Canada Post mail carriers were forced back on the job today as federal back-to-work legislation came into effect this morning.
Officials with the Canadian Union of Postal Workers (CUPW) responded swiftly, suggesting the legislation could face a charter challenge.
“After 37 days of rotating strikes, unconstitutional legislation has removed the right to strike for postal workers,” reads a statement issued by CUPW President Mike Palacek today.
“In the coming days, we will be calling on our allies and membership for a campaign of mobilizations, demonstrations and non-violent civil disobedience. All options remain on the table to achieve negotiated collective agreements that address health and safety, equitable treatment, fair wages and working conditions, and the democratic right to free collective bargaining.”

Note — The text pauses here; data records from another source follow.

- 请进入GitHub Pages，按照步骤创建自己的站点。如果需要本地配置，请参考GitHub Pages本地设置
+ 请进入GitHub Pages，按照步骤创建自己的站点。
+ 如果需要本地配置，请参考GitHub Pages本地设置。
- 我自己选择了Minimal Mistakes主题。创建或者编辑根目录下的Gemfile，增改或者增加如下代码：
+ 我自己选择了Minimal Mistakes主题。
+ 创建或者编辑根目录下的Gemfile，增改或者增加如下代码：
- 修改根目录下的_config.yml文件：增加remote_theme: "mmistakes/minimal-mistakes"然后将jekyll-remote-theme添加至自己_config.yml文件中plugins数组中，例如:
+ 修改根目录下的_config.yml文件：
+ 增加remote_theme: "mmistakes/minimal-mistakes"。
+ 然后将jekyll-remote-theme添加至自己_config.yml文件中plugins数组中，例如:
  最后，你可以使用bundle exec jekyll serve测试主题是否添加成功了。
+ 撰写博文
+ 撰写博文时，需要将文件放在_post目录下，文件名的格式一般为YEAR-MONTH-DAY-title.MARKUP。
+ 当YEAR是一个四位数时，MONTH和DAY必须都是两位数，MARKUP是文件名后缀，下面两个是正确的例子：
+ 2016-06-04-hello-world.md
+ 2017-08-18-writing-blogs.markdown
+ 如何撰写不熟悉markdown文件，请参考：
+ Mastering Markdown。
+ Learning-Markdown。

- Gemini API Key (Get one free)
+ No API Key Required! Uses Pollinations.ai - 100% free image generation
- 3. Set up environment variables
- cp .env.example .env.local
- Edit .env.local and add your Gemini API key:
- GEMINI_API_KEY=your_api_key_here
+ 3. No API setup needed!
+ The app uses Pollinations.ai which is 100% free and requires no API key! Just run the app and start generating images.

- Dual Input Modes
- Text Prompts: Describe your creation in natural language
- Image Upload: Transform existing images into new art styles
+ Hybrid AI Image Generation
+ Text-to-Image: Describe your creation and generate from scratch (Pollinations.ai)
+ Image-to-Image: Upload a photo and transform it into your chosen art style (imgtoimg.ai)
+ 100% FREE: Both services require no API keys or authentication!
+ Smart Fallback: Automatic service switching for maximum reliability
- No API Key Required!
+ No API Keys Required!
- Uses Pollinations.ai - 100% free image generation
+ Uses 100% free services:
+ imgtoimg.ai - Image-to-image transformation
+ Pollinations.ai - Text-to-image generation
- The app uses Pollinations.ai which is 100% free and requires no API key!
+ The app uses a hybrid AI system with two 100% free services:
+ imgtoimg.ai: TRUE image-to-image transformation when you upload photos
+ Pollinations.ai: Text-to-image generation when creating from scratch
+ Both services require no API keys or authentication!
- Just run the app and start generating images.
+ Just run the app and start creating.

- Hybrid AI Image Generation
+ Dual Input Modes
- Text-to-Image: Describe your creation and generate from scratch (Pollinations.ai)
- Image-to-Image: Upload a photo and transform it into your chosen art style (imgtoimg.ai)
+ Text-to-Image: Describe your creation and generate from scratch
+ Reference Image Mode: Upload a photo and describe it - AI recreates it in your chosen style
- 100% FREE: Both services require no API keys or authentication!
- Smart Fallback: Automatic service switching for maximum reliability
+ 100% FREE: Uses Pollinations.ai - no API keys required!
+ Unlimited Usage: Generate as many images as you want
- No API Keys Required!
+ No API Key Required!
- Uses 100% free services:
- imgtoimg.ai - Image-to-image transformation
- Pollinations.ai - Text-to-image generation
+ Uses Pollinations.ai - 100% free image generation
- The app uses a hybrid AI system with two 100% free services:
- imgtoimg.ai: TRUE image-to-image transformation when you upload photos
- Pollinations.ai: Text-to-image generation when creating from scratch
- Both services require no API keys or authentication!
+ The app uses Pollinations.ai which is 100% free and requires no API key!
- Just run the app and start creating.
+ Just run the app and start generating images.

Five weeks of rotating strikes hit all major Canadian cities and affected virtually every Canadian address.
“Obviously, the Senate has done the work that they need to do and the legislation has passed,” Labour Minister Patty Hajdu said on Parliament Hill this morning. “That will be up to the courts to decide, if the union decides to challenge the legislation.”
In 2011, the former Conservative government passed “back to work” legislation – later deemed unconstitutional – to end the previous dispute between Canada Post and the CUPW.
“We went to court and won this fight after the 2011 legislation,” reads a statement issued by the CUPW earlier this week. “We will fight once again, should that right be taken away.”
EXPECT LONG DELAYS
The postal service remains operational, but Canada Post has advised commercial customers it is unable to honour its delivery standards for any product.
While there are delays across the country, Canada Post expects the worst delays for items originating or are destined for southern and southwestern Ontario.